(Stored items from a collection)
*** Begin section ***

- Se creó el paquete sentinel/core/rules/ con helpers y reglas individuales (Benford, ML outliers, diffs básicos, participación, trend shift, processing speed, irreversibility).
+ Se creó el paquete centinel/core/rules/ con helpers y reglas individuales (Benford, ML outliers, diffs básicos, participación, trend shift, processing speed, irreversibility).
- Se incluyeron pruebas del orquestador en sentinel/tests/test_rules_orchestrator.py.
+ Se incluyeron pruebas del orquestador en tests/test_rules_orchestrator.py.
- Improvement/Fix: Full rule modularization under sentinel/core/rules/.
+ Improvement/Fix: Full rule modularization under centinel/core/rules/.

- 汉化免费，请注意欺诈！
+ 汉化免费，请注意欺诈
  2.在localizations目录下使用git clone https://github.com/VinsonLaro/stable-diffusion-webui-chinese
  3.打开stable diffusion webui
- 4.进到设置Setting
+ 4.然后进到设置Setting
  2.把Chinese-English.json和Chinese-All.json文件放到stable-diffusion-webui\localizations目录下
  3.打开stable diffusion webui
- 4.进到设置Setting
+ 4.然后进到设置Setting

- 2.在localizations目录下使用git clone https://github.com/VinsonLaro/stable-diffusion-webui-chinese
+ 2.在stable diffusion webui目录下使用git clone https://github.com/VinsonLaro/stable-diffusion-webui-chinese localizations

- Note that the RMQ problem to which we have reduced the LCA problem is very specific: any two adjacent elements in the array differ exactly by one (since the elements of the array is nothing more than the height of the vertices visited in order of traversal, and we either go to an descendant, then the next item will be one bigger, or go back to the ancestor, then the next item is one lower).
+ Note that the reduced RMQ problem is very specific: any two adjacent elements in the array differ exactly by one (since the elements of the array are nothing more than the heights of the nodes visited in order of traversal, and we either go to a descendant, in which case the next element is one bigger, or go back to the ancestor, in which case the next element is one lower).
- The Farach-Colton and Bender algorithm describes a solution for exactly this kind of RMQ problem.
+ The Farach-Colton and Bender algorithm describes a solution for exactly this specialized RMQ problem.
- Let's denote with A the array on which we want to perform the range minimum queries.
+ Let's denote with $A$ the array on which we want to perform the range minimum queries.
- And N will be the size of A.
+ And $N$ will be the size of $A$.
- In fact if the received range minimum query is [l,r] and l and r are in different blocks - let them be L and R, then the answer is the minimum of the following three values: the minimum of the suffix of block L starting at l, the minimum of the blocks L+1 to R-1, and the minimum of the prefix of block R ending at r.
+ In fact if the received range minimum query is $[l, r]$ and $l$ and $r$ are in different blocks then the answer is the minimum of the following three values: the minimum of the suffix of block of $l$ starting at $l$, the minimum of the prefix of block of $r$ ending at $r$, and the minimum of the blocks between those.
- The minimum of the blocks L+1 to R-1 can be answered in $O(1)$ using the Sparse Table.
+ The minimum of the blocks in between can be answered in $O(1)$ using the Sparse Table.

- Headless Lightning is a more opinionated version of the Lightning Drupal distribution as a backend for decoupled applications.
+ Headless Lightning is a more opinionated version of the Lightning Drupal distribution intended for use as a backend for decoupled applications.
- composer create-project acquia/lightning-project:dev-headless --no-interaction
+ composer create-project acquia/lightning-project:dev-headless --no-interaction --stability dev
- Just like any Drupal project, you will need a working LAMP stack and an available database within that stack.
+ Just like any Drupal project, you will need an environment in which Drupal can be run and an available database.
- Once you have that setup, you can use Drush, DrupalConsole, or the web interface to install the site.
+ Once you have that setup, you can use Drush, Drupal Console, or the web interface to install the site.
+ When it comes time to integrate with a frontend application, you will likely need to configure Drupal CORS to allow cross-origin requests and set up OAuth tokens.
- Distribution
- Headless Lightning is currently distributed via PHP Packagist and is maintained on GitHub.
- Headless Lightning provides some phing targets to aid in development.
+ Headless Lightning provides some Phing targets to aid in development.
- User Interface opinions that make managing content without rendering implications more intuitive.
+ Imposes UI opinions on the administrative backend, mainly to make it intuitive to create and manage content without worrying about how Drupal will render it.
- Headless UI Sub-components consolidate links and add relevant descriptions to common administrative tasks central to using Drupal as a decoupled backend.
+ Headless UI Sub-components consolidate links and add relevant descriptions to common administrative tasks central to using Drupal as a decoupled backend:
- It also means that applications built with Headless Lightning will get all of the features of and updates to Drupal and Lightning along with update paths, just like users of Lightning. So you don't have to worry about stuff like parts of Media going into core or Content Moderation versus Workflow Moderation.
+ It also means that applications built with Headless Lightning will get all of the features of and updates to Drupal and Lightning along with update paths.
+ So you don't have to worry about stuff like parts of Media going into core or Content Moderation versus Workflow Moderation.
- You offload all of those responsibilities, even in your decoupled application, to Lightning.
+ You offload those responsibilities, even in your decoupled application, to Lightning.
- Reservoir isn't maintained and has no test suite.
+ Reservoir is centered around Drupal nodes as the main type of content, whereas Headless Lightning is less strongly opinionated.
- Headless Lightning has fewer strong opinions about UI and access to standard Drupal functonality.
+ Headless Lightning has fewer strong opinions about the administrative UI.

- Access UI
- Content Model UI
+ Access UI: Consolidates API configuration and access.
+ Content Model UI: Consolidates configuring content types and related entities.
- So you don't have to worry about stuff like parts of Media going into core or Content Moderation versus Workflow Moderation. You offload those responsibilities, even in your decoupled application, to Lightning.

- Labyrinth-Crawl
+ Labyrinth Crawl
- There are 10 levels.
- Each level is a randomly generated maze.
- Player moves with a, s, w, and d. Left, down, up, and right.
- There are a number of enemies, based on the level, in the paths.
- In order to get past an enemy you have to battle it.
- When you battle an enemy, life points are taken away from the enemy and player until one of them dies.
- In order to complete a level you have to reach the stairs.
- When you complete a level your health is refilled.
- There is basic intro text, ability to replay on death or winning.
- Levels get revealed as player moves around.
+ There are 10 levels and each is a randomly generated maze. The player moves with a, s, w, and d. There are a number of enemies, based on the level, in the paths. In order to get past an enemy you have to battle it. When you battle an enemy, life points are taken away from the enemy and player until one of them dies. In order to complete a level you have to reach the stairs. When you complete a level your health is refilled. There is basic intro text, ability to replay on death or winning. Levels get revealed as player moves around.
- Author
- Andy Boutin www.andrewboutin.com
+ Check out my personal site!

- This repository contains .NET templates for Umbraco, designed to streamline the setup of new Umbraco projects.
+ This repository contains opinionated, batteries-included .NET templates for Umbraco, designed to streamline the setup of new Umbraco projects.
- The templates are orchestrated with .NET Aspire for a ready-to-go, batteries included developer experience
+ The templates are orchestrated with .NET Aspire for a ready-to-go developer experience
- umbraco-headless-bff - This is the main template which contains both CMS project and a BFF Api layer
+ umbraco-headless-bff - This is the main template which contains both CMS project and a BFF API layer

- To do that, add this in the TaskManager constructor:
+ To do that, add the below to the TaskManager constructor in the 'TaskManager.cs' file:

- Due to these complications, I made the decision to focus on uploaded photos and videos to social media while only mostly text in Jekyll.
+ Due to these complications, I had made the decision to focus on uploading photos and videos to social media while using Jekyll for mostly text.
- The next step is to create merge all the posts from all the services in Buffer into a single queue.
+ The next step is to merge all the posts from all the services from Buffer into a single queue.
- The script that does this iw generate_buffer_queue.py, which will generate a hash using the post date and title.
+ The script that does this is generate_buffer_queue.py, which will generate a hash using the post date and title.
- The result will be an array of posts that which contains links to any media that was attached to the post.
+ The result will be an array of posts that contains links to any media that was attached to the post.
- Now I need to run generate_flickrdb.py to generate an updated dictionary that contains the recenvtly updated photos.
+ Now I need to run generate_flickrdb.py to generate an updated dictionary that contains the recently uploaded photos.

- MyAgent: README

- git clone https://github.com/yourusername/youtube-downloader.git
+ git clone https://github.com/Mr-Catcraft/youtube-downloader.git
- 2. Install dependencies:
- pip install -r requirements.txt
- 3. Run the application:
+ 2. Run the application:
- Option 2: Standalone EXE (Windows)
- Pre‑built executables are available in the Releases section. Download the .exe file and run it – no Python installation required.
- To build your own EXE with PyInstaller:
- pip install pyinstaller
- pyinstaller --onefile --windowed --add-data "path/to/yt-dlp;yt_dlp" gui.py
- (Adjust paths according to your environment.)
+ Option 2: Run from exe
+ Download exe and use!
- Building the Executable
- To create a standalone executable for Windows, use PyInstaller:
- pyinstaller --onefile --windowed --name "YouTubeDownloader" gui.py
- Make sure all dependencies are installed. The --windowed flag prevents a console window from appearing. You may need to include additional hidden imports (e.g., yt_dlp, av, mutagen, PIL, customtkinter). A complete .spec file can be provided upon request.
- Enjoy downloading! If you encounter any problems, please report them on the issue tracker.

*** End section ***

YOUR GOAL: When a line above includes the word "some", please list that line.

YOUR SOLUTION:
- Headless Lightning provides some phing targets to aid in development.
+ Headless Lightning provides some Phing targets to aid in development.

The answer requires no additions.